Worms love them! An interview with Dirt
By Sara Orozco
Recently, I got the chance to interview some members of Puget Sound’s own bluegrass band, Dirt. You may be thinking, bluegrass? At Puget Sound? It’s more likely than you think.
It all began with Holland Mueller. Here’s what she had to say about the origin of Dirt: “Initially I reached out to Ellie because I knew they were super into bluegrass music and I’ve been yearning to play alternative folk music for the longest time. I’m a music major here and I play the violin, but they really only offer classical education. So I’ve been yearning for opportunities to jam with people.”
Ellie plays a mean mandolin, she and her instrument go way back. Ellie talked about her start in music, saying, “My dad has played music his whole life and when I was little he started taking me to bluegrass festivals. He was like, ‘What’s the smallest instrument that I could teach her a little tune on?’ And it was mandolin. I was, like, 7 years old.” She still spends time during her summer attending those Bluegrass festivals, and we all have her to thank for her wisdom of the chords and twangs.
Holland met Paige next and they started playing the fiddle together. Later, Holland met Cole at the Crosscurrents-sponsored Goosebumps open mic. He joined the group with snazzy guitar-playing that adds a bit of familiarity to the ensemble. Throwing Avi in the bunch works like a cherry on top of a delightful bluegrass sundae. Holland and Avi share their music schooling in common. Avi is a Cellist at the University, regularly performing with a myriad of musical groups and events at Schneebeck Music Hall. In this group, Avi plays the bass. The deep chords they play on their massive instrument keep the rest of the group in time.
If you’ve ever had a chance to watch Dirt perform you know the energy they bring to a crowd. The “jamming” that Holland has built with all of these brilliant musicians breathes life into the crowd and makes it almost irresistible to not two-step to. Rarely have I felt upset about my lack of square dancing knowledge, but listening to them play at the KUPS open mic night certainly made me yearn to learn.

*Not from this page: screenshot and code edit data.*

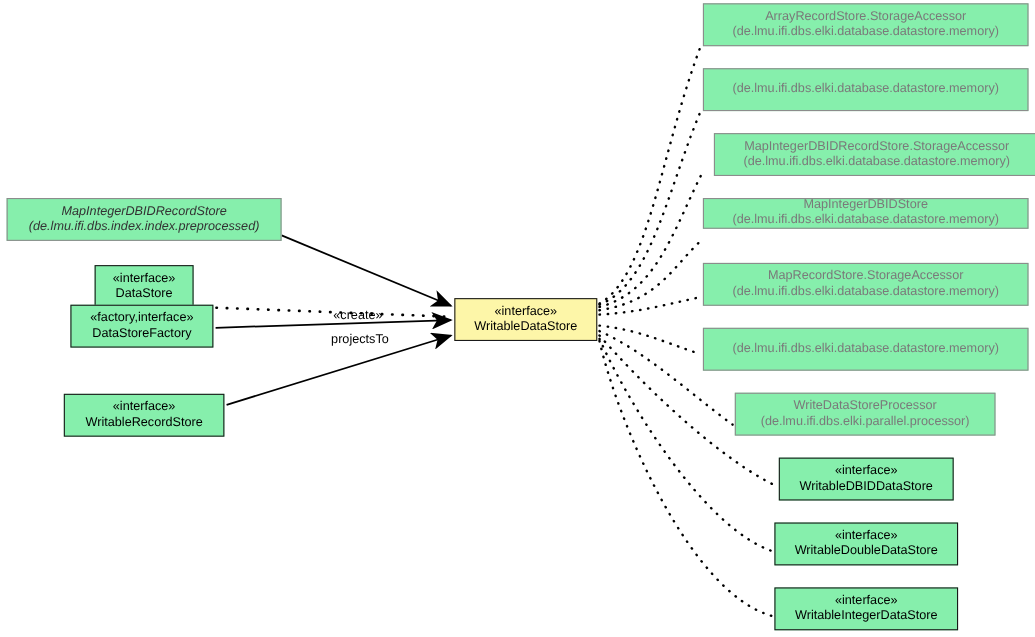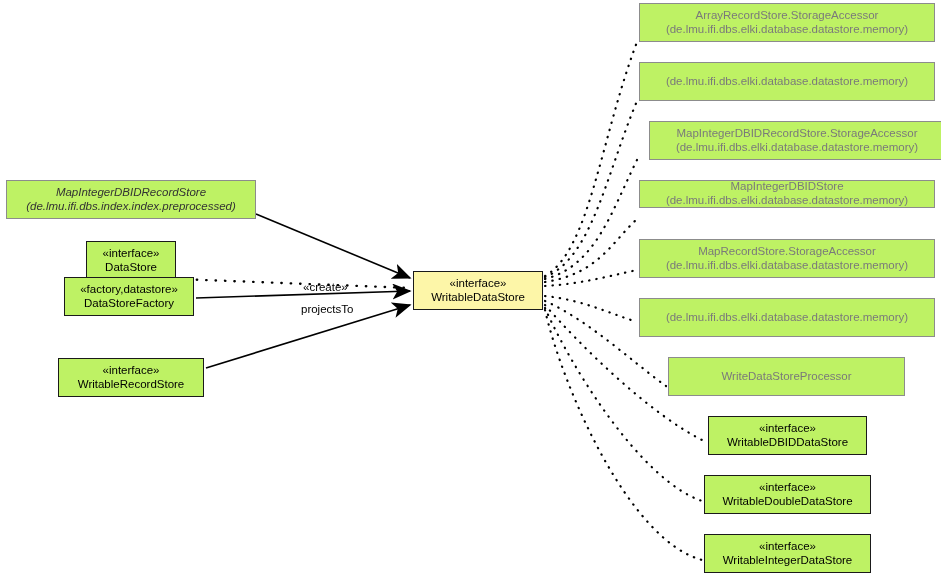--- a/index.html
+++ b/index.html
@@ -27,21 +27,21 @@
   }
   .node {
     position: absolute;
     box-sizing: border-box;
     display: flex;
     flex-direction: column;
     align-items: center;
     justify-content: center;
     text-align: center;
     line-height: 1.18;
-    background: #bef264;
+    background: #86efac;
     white-space: nowrap;
   }
   .node .l1, .node .l2 {
     display: block;
     width: 100%;
   }
   
   .node.iface {
     border: 1.6px solid #1a1a1a;
     color: #000000;
@@ -114,21 +114,21 @@
     <span class="l1">MapIntegerDBIDRecordStore</span>
     <span class="l2">(de.lmu.ifi.dbs.index.index.preprocessed)</span>
   </div>
 
   <div class="node iface" style="left:86px; top:241px; width:90px; height:39px;">
     <span class="l1">«interface»</span>
     <span class="l2">DataStore</span>
   </div>
 
   <div class="node iface" style="left:64px; top:277px; width:130px; height:39px;">
-    <span class="l1">«factory,datastore»</span>
+    <span class="l1">«factory,interface»</span>
     <span class="l2">DataStoreFactory</span>
   </div>
 
   <div class="node iface" style="left:58px; top:358px; width:146px; height:39px;">
     <span class="l1">«interface»</span>
     <span class="l2">WritableRecordStore</span>
   </div>
 
   <div class="node focus" style="left:413px; top:271px; width:130px; height:39px;">
     <span class="l1">«interface»</span>
@@ -161,20 +161,21 @@
     <span class="l1">MapRecordStore.StorageAccessor</span>
     <span class="l2">(de.lmu.ifi.dbs.elki.database.datastore.memory)</span>
   </div>
 
   <div class="node cls" style="left:639px; top:298px; width:296px; height:39px;">
     <span class="l2">(de.lmu.ifi.dbs.elki.database.datastore.memory)</span>
   </div>
 
   <div class="node cls" style="left:668px; top:357px; width:237px; height:39px;">
     <span class="l1">WriteDataStoreProcessor</span>
+    <span class="l2">(de.lmu.ifi.dbs.elki.parallel.processor)</span>
   </div>
 
   <div class="node iface" style="left:708px; top:416px; width:159px; height:39px;">
     <span class="l1">«interface»</span>
     <span class="l2">WritableDBIDDataStore</span>
   </div>
 
   <div class="node iface" style="left:704px; top:475px; width:167px; height:39px;">
     <span class="l1">«interface»</span>
     <span class="l2">WritableDoubleDataStore</span>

The dynamics of the group are impeccable, and the energy their instruments bring to a room is unique to their bluegrass style. Dirt’s originality reminds all of us that just because everyone here looks like all they listen to is Tame Impala, you should still check out what your friends are doing in their free time. They might just be playing in a Bluegrass band three times a week.
Thanks to bands like Dirt, one thing you can count on at the University of Puget Sound is diversity in music taste. We are a lucky campus to have such variety in our band scene! If you had a chance to come to the KUPS hosted open mic night on the first of February, you might’ve caught Dirt’s toe-tapping performance. If you haven’t — what are you doing with your life? Come out to some shows!